Would you print out all of the data exactly and keep the pictures out of it?

┌──

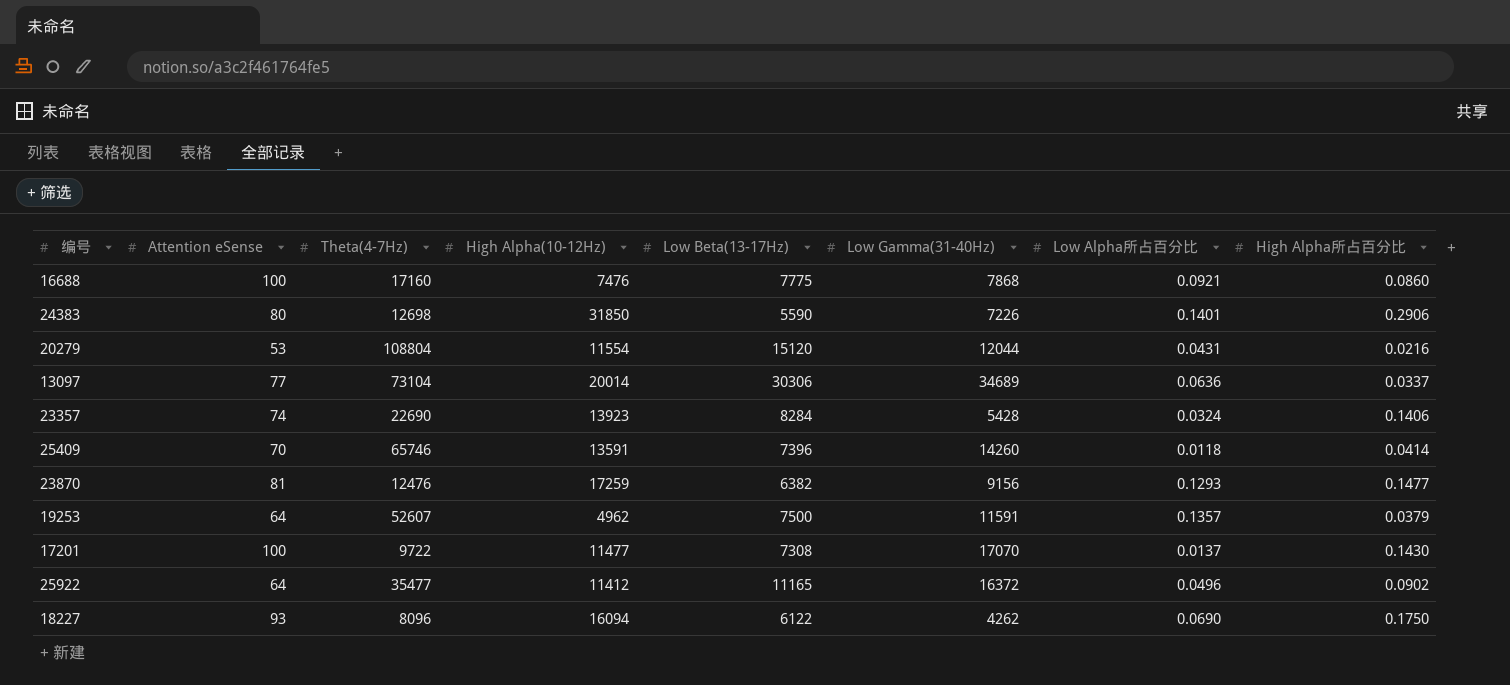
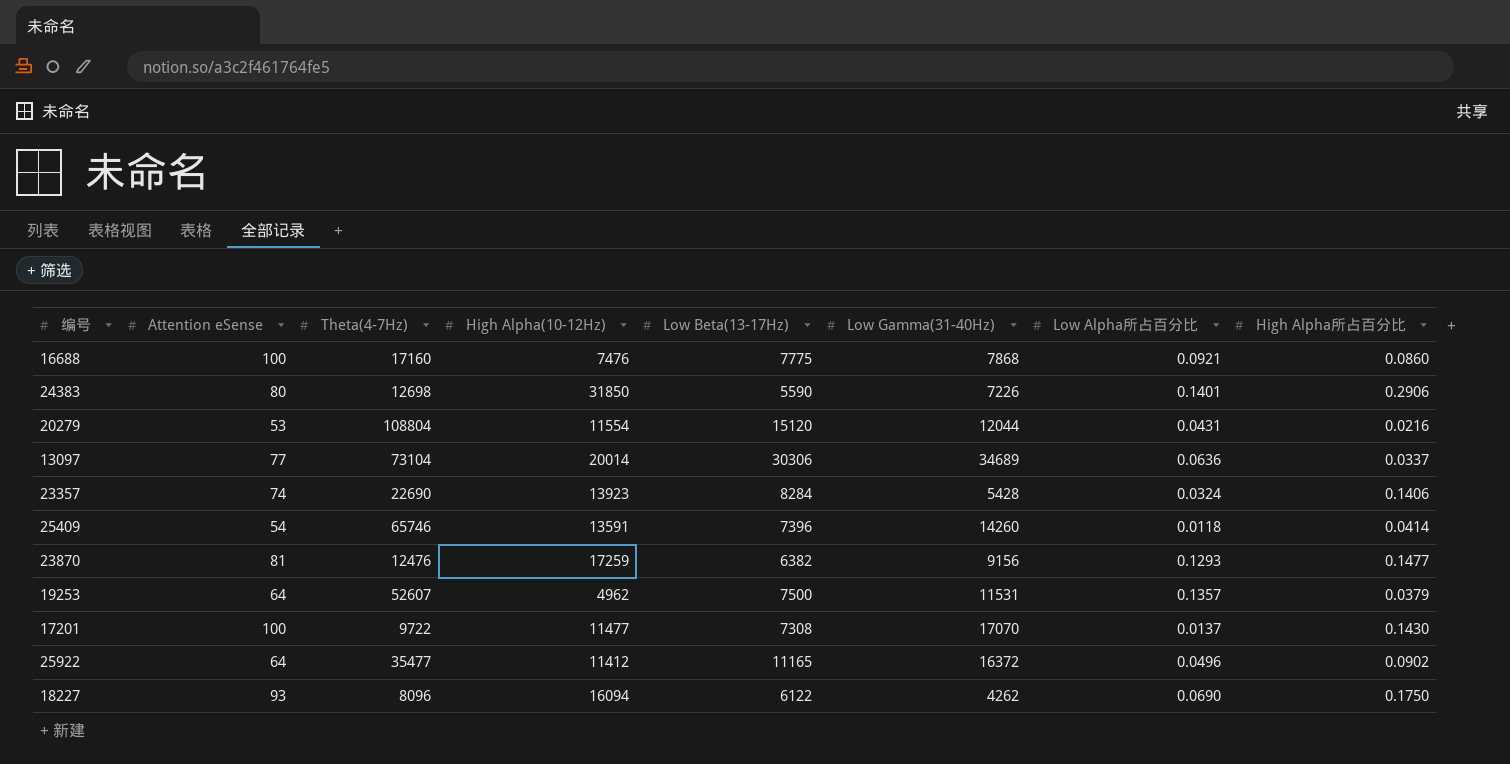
25409 | Attention eSense: 70 -> 54
19253 | Low Gamma(31-40Hz): 11591 -> 11531

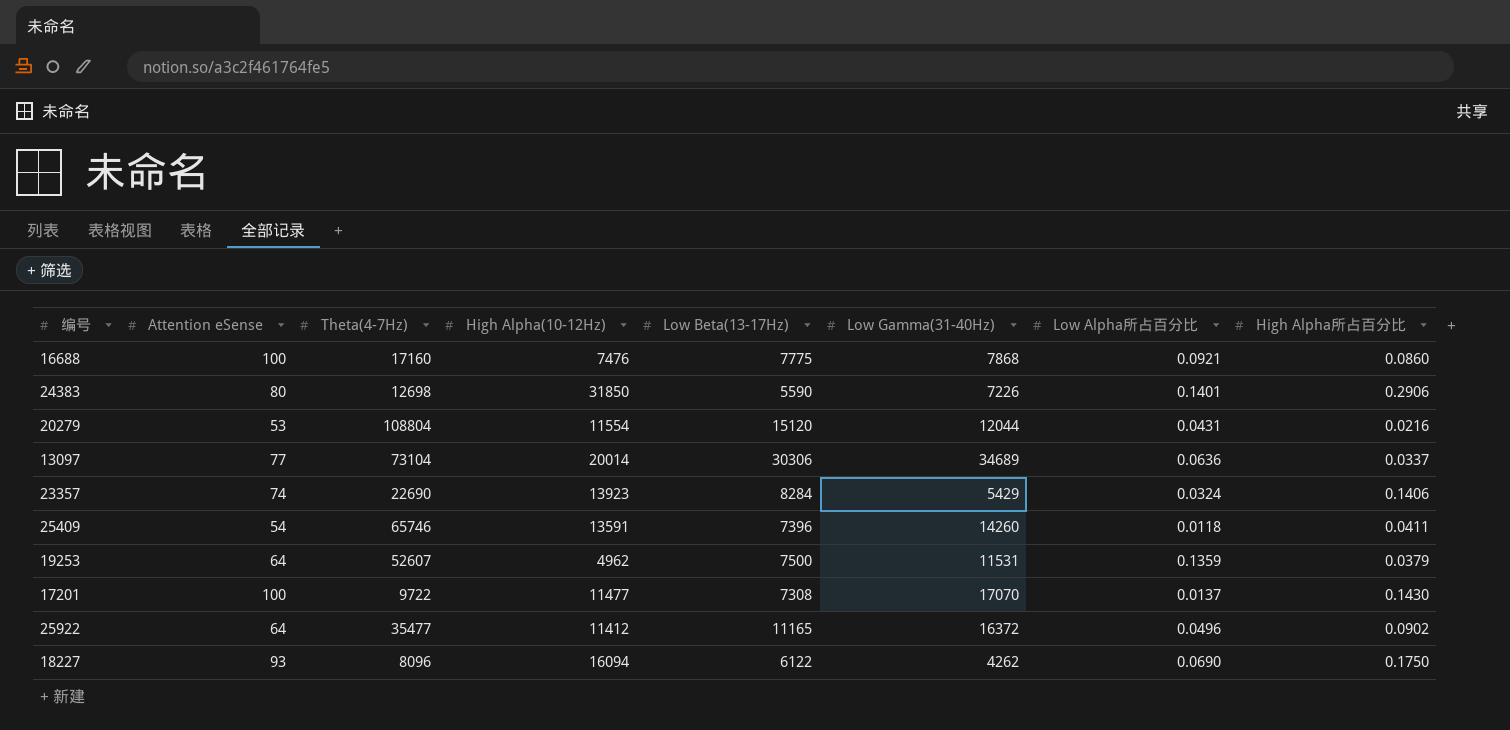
row 23870: 81 | 12476 | 17259 | 6382 | 9156 | 0.1293 | 0.1477 -> none
23357 | Low Gamma(31-40Hz): 5428 -> 5429
25409 | High Alpha所占百分比: 0.0414 -> 0.0411
19253 | Low Alpha所占百分比: 0.1357 -> 0.1359

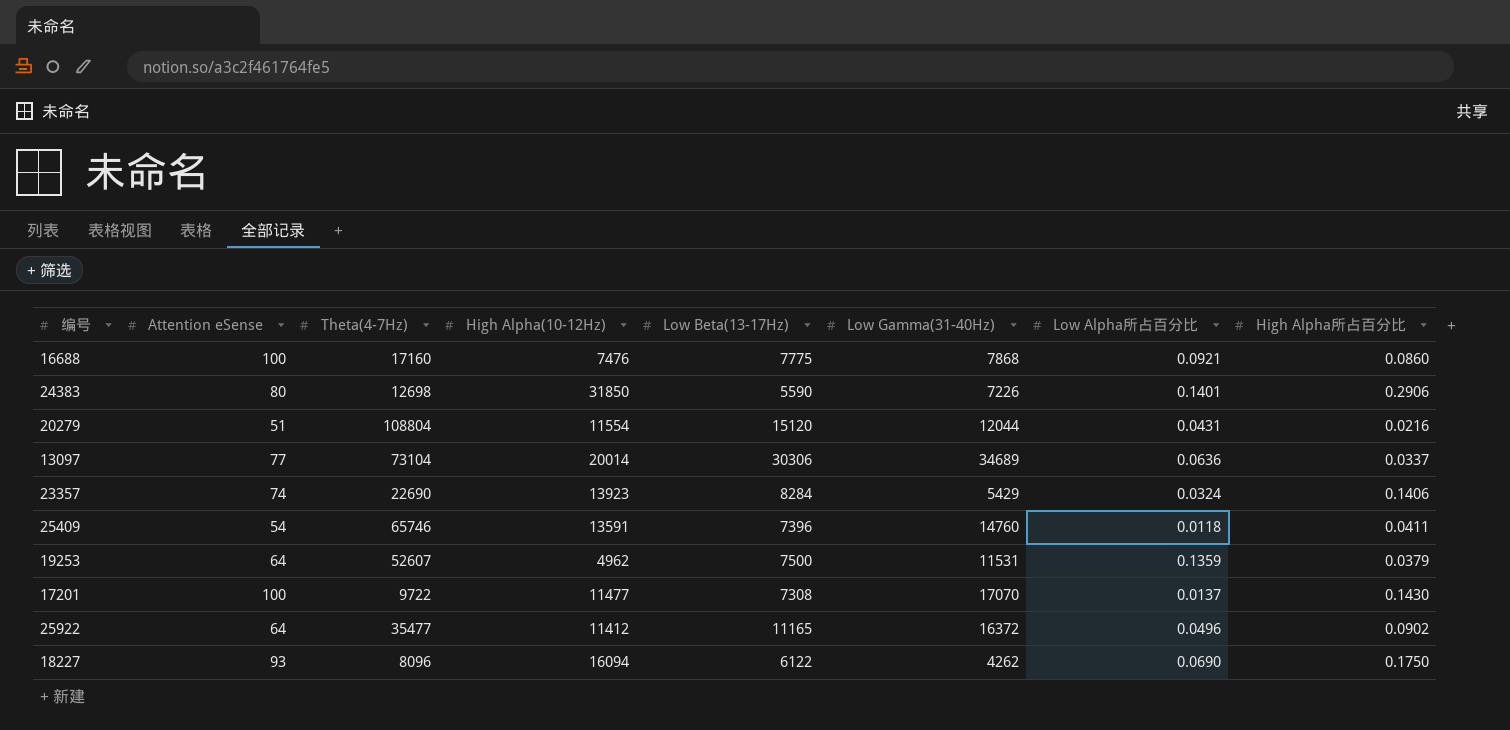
20279 | Attention eSense: 53 -> 51
25409 | Low Gamma(31-40Hz): 14260 -> 14760

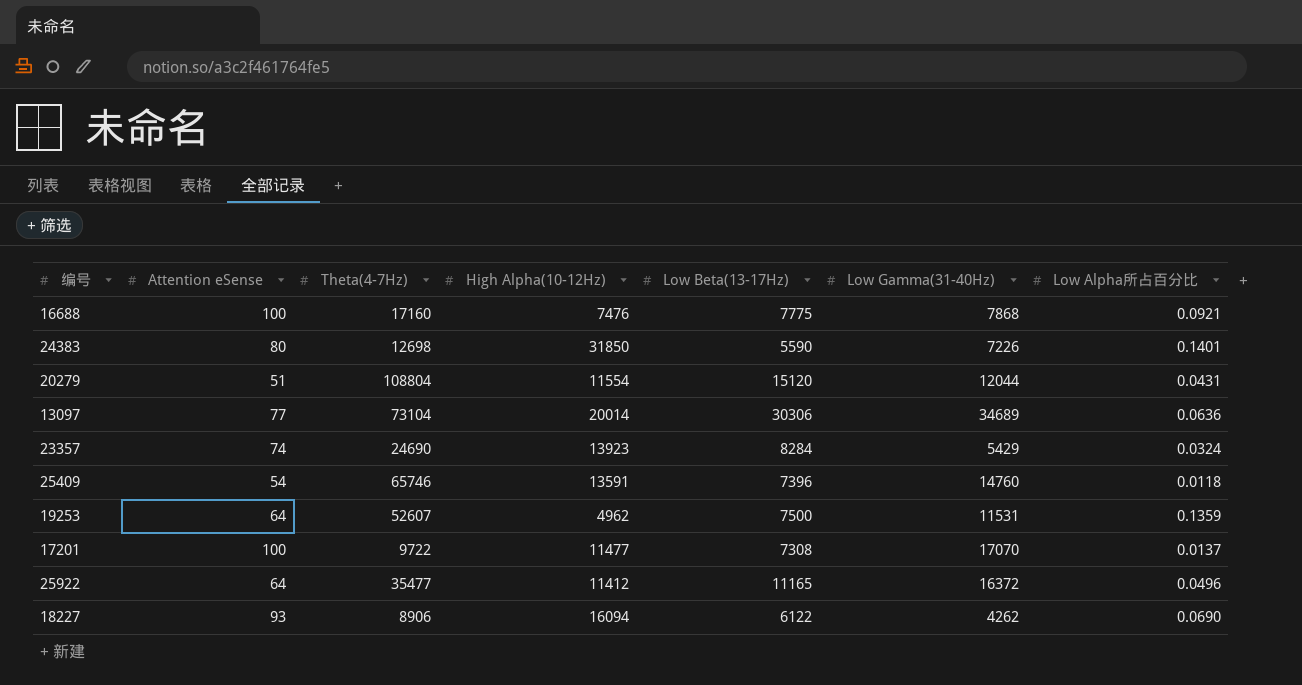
column High Alpha所占百分比 | position: 8 -> none
23357 | Theta(4-7Hz): 22690 -> 24690
18227 | Theta(4-7Hz): 8096 -> 8906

└──

Completed exercise
25409 | Attention eSense: 70 -> 54
19253 | Low Gamma(31-40Hz): 11591 -> 11531

row 23870: 81 | 12476 | 17259 | 6382 | 9156 | 0.1293 | 0.1477 -> none
23357 | Low Gamma(31-40Hz): 5428 -> 5429
25409 | High Alpha所占百分比: 0.0414 -> 0.0411
19253 | Low Alpha所占百分比: 0.1357 -> 0.1359

20279 | Attention eSense: 53 -> 51
25409 | Low Gamma(31-40Hz): 14260 -> 14760

column High Alpha所占百分比 | position: 8 -> none
23357 | Theta(4-7Hz): 22690 -> 24690
18227 | Theta(4-7Hz): 8096 -> 8906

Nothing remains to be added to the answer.